• [Front-end code edit data]
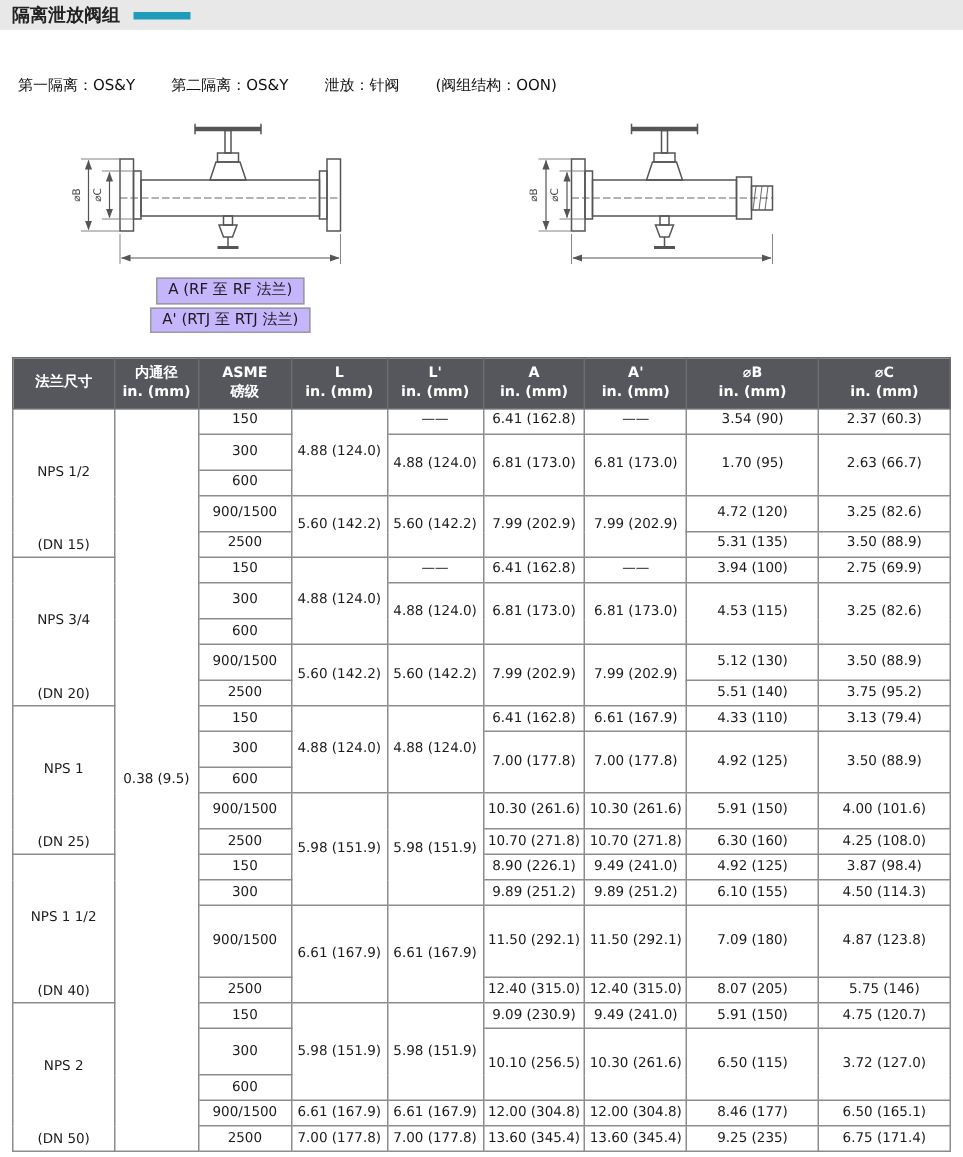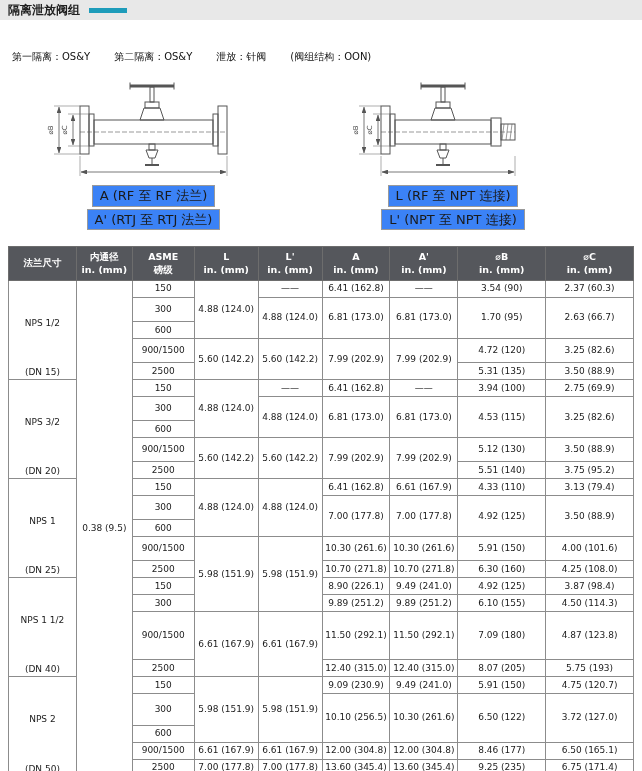"A (RF 至 RF 法兰)" .dim-caption { background: #3b82f6 -> #c4b5fd; font-size: 13px -> 10px }
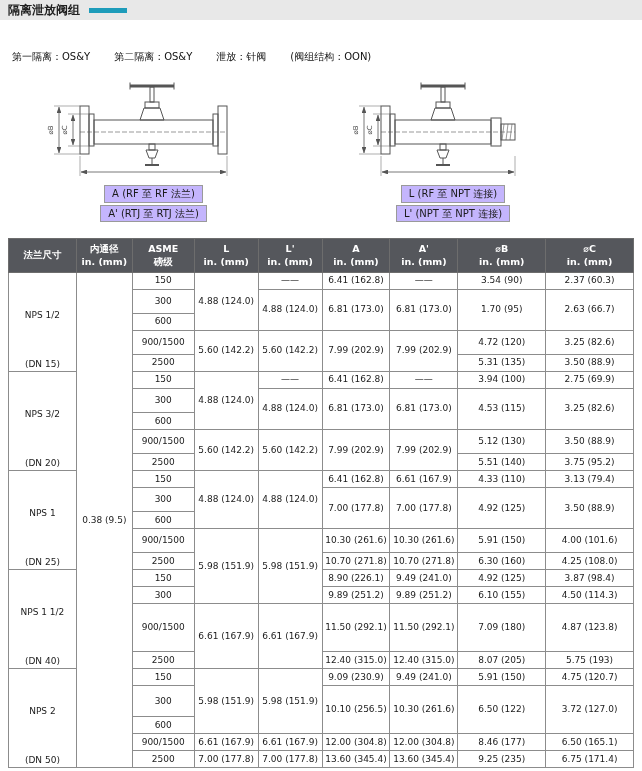"L (RF 至 NPT 连接)" div.dim-captions { html: <div> <div>L (RF 至 NPT 连接)</div> <div>L' (NPT 至 NPT 连接)</div> </div> -> none }
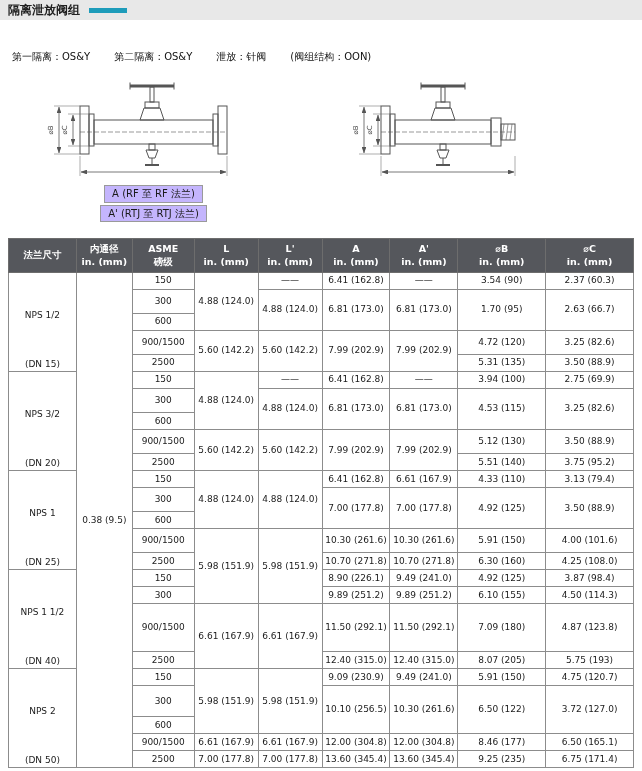"NPS 3/2" div { text: 3/2 -> 3/4 }
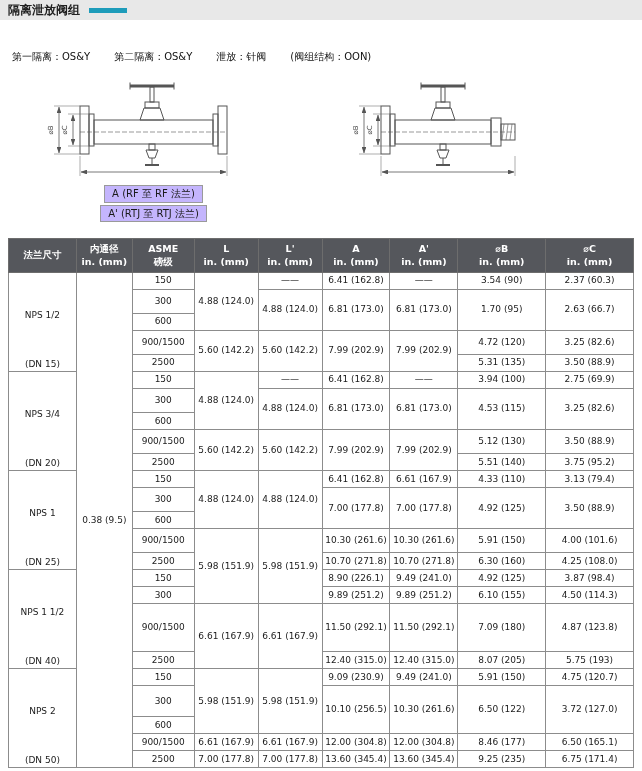"5.75 (193)" td { text: 193 -> 146 }
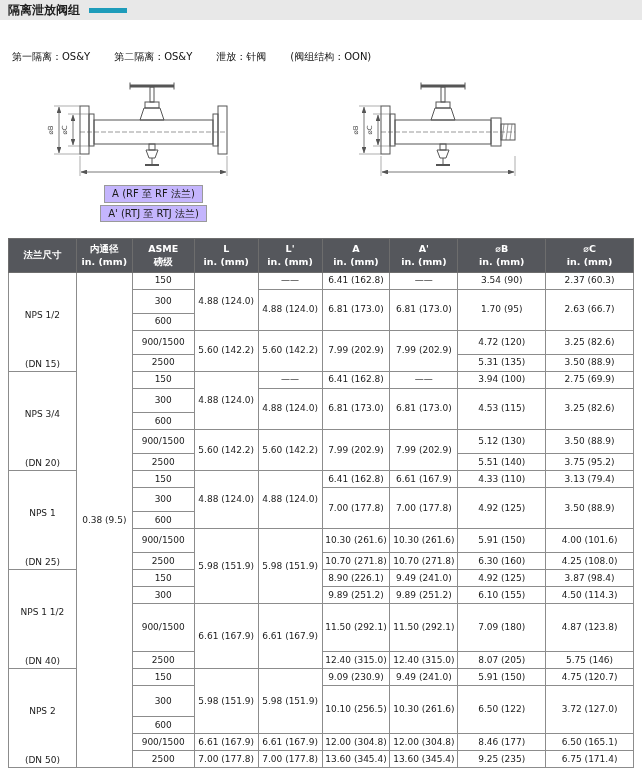"6.50 (122)" td { text: 122 -> 115 }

• [Task item] Each record should be written out again exactly, though without its pictures.

• [Response to this task]
"A (RF 至 RF 法兰)" .dim-caption { background: #3b82f6 -> #c4b5fd; font-size: 13px -> 10px }
"L (RF 至 NPT 连接)" div.dim-captions { html: <div> <div>L (RF 至 NPT 连接)</div> <div>L' (NPT 至 NPT 连接)</div> </div> -> none }
"NPS 3/2" div { text: 3/2 -> 3/4 }
"5.75 (193)" td { text: 193 -> 146 }
"6.50 (122)" td { text: 122 -> 115 }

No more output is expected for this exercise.